# [WORK TASK]
Check each line of the material below, and copy it if it holds the string "width".

Content starts

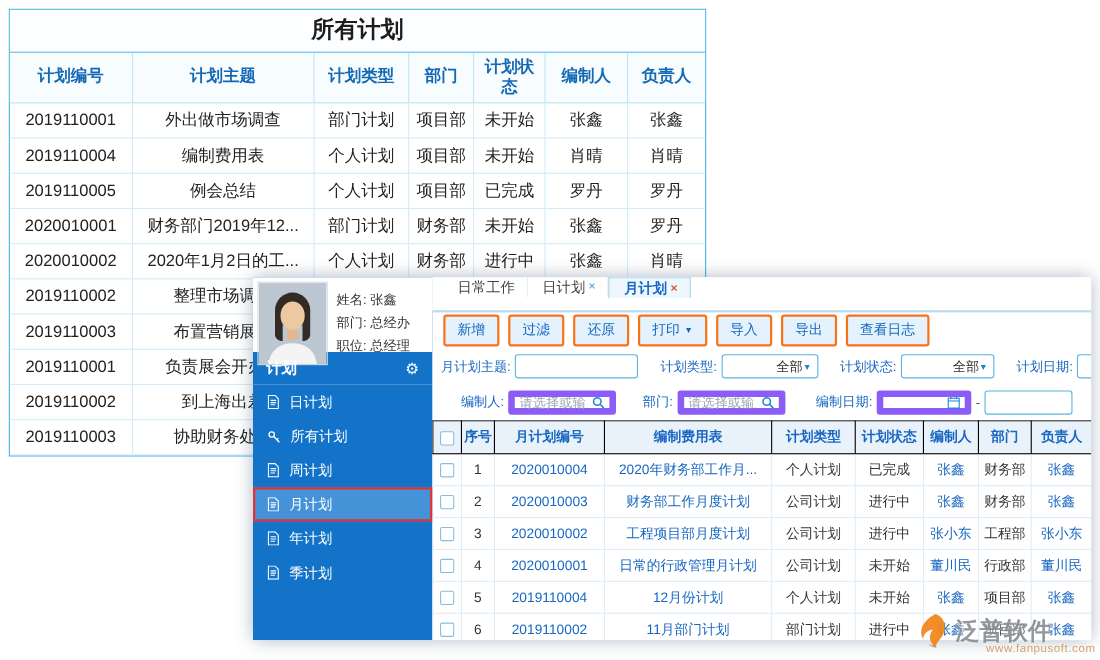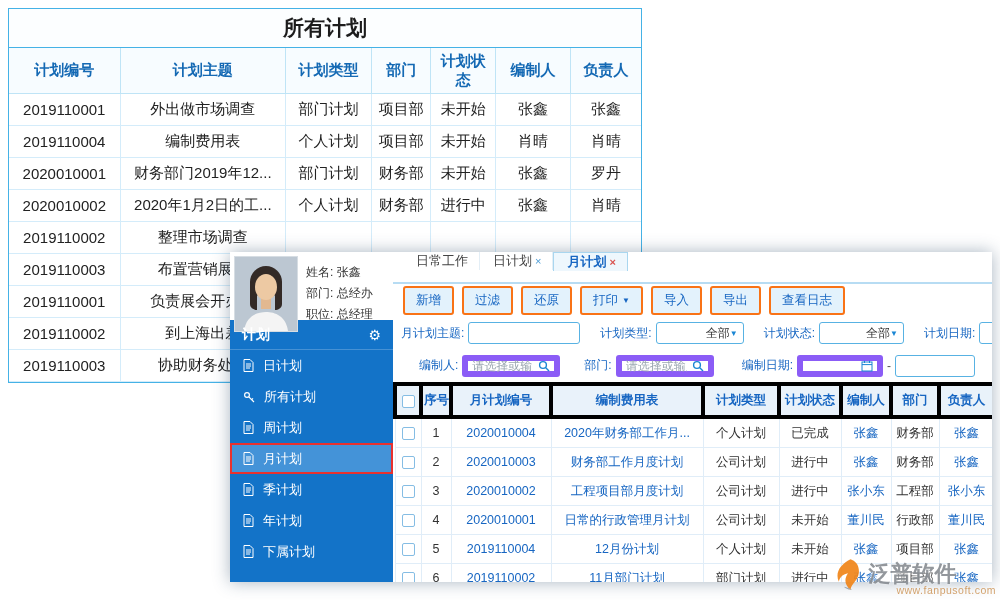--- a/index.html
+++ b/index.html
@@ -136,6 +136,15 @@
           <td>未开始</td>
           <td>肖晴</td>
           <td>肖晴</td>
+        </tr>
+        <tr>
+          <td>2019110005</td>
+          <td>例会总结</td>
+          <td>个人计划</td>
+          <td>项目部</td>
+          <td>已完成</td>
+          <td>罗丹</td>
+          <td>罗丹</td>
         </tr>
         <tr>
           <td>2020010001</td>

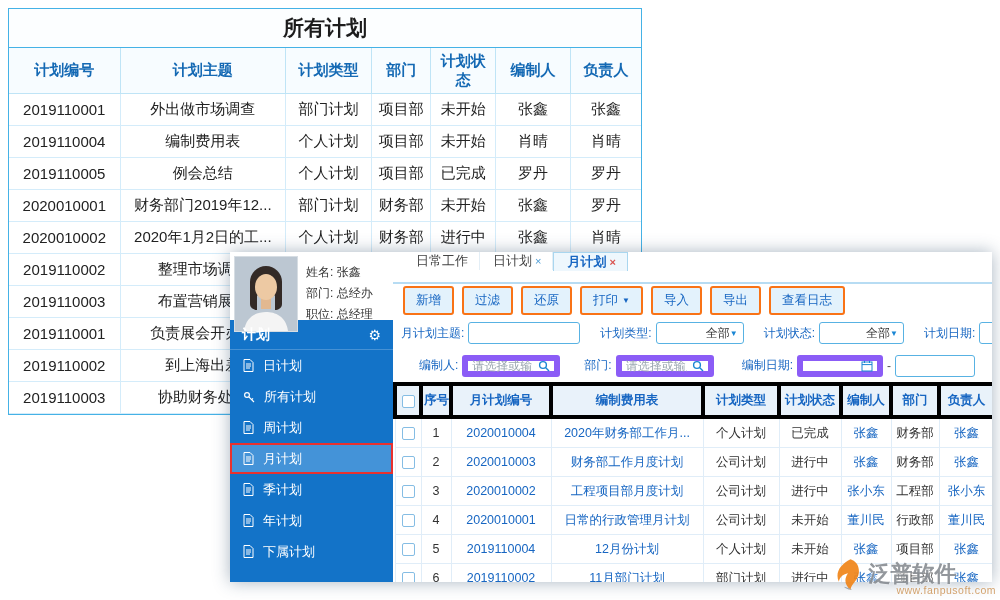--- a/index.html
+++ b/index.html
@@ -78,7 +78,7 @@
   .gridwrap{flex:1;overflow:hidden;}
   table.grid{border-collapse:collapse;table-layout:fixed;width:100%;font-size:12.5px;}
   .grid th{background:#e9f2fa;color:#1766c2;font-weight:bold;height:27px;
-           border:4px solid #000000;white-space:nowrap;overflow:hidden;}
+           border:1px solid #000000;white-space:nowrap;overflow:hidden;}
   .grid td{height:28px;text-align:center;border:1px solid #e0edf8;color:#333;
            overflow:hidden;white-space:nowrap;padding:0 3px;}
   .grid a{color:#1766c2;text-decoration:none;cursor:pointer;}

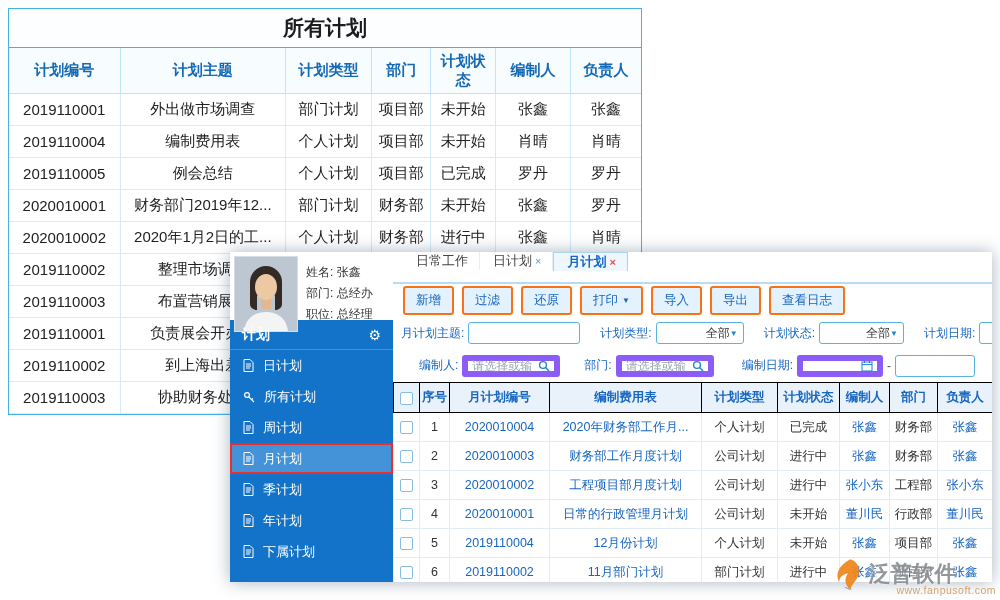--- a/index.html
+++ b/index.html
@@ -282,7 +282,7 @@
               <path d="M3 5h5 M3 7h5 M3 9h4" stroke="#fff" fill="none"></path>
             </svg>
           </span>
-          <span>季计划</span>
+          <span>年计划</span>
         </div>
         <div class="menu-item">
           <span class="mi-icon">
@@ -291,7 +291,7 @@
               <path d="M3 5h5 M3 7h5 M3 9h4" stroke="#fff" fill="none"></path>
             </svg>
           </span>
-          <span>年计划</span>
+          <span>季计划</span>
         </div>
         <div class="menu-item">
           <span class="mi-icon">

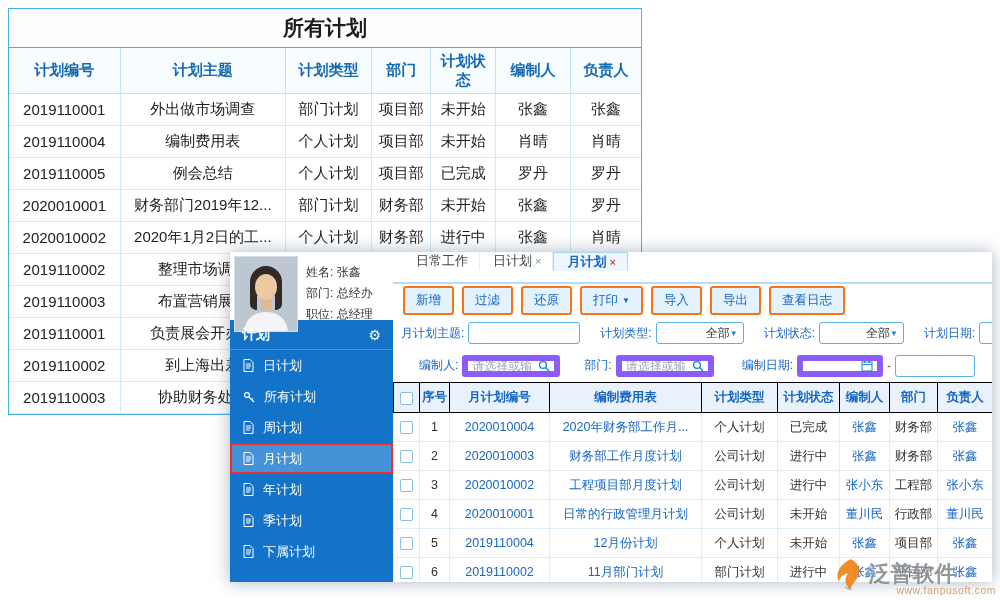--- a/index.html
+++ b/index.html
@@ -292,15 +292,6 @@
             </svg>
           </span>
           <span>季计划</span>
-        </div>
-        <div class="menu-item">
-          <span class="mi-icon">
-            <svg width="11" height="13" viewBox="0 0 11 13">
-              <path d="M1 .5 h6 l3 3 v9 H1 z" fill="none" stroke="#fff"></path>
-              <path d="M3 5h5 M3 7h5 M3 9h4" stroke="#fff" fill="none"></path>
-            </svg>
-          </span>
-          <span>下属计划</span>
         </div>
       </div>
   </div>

Content ends
Content starts

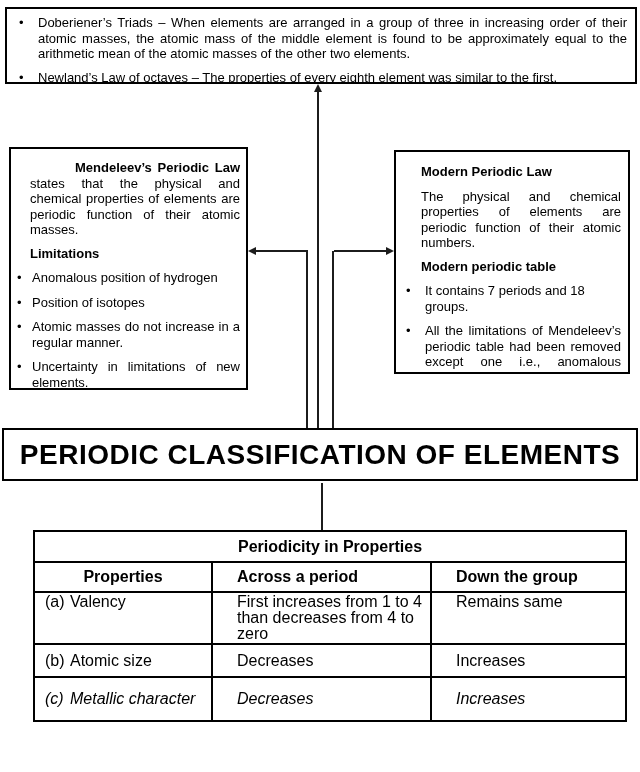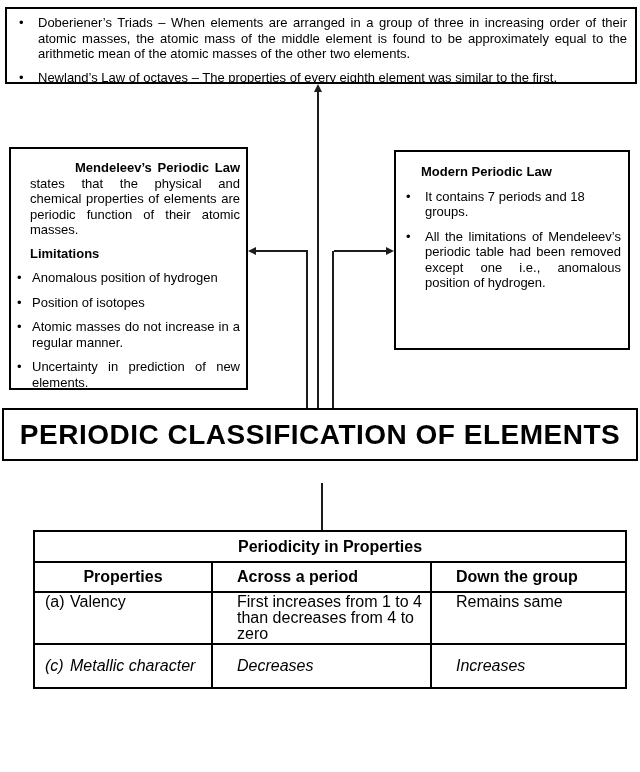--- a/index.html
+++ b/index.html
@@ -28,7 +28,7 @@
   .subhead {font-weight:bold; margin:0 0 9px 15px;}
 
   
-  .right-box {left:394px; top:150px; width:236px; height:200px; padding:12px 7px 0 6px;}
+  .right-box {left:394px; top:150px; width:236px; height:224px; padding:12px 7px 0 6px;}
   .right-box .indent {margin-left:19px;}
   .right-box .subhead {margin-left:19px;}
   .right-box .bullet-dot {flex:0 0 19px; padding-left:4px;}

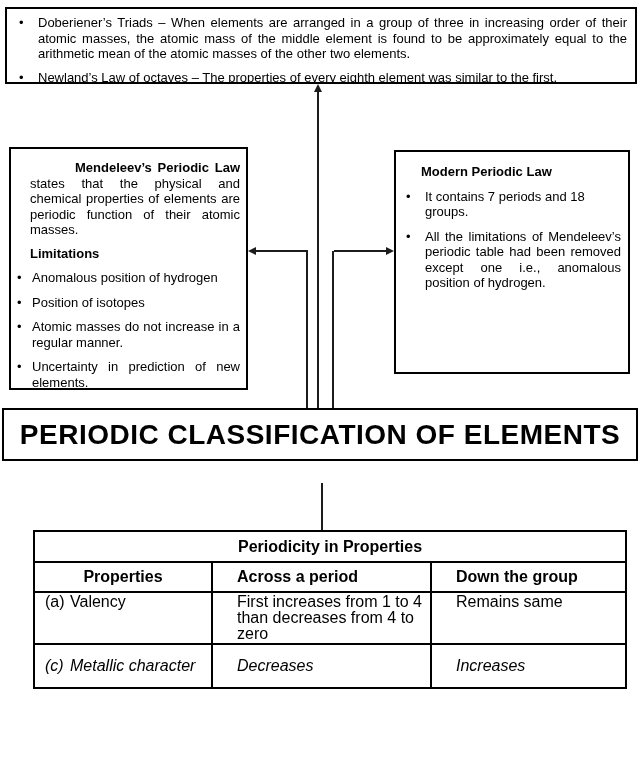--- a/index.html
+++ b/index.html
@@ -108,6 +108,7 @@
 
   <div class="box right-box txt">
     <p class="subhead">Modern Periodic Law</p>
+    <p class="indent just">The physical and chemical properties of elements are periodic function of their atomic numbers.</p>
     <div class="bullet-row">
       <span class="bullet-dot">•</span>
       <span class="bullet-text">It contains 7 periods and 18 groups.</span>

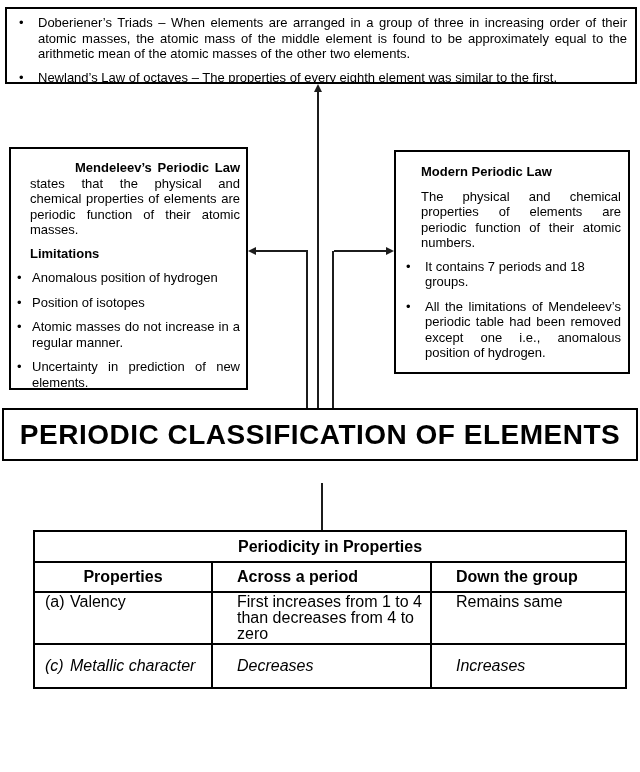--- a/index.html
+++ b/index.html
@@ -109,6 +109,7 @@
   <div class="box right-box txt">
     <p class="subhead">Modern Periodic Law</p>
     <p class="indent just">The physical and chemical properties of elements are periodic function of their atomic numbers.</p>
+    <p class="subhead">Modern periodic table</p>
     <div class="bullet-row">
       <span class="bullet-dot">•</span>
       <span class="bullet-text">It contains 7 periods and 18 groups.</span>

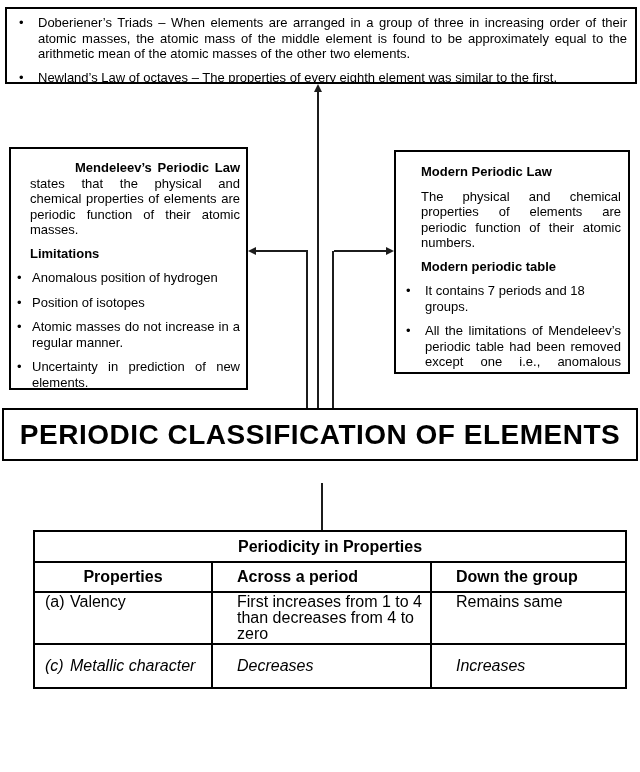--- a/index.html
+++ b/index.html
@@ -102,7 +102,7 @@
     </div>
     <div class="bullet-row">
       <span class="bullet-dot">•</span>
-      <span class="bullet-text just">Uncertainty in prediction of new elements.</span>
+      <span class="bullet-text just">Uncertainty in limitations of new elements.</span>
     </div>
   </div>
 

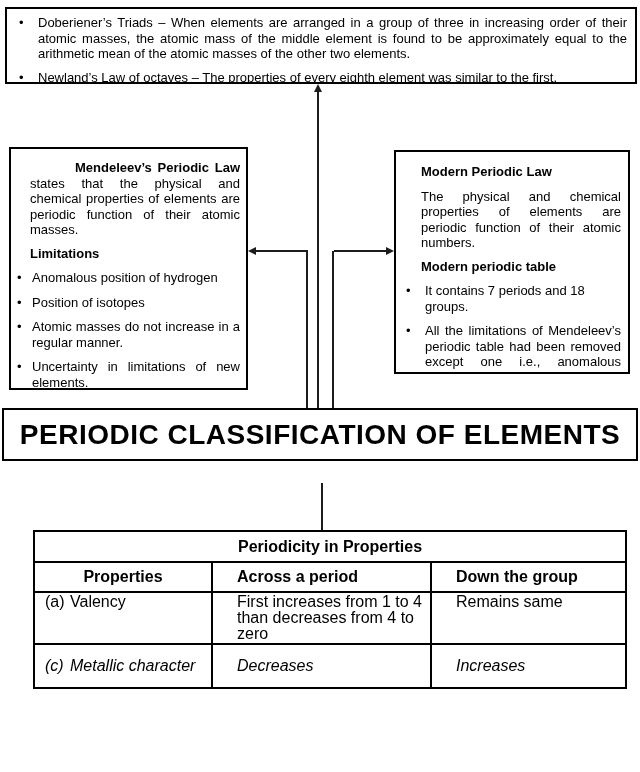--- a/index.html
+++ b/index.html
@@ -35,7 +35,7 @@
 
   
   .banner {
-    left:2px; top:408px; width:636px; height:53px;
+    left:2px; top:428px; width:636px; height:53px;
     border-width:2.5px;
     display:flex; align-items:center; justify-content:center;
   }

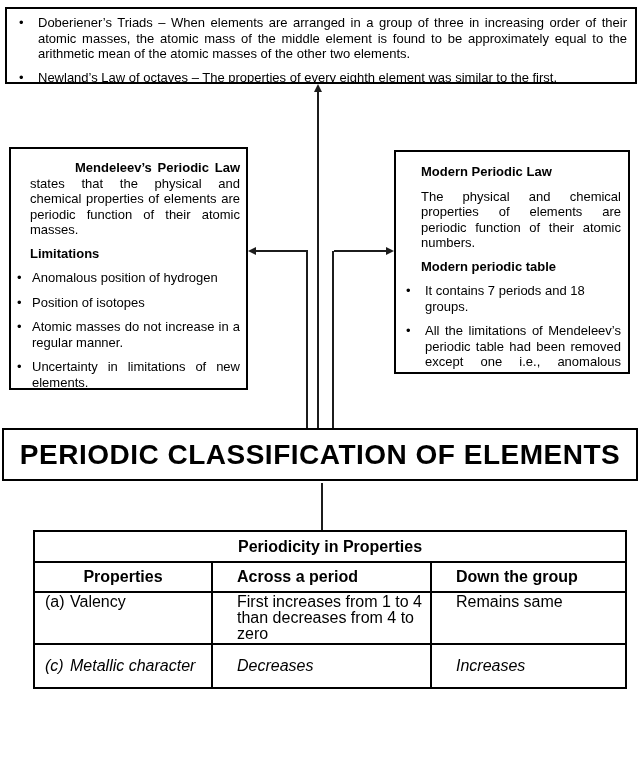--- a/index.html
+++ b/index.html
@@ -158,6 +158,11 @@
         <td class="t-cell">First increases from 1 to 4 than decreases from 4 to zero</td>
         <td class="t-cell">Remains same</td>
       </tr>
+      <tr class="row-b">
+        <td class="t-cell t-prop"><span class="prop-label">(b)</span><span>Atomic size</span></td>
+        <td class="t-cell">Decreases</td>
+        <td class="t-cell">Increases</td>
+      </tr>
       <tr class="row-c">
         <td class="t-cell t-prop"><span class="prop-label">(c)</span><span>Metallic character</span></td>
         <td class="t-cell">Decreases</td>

Content ends

# [RESULT BELOW]
   table.grid{border-collapse:collapse;table-layout:fixed;width:100%;font-size:12.5px;}
-            <svg width="11" height="13" viewBox="0 0 11 13">
-  .right-box {left:394px; top:150px; width:236px; height:200px; padding:12px 7px 0 6px;}
+  .right-box {left:394px; top:150px; width:236px; height:224px; padding:12px 7px 0 6px;}
-    left:2px; top:408px; width:636px; height:53px;
+    left:2px; top:428px; width:636px; height:53px;
     border-width:2.5px;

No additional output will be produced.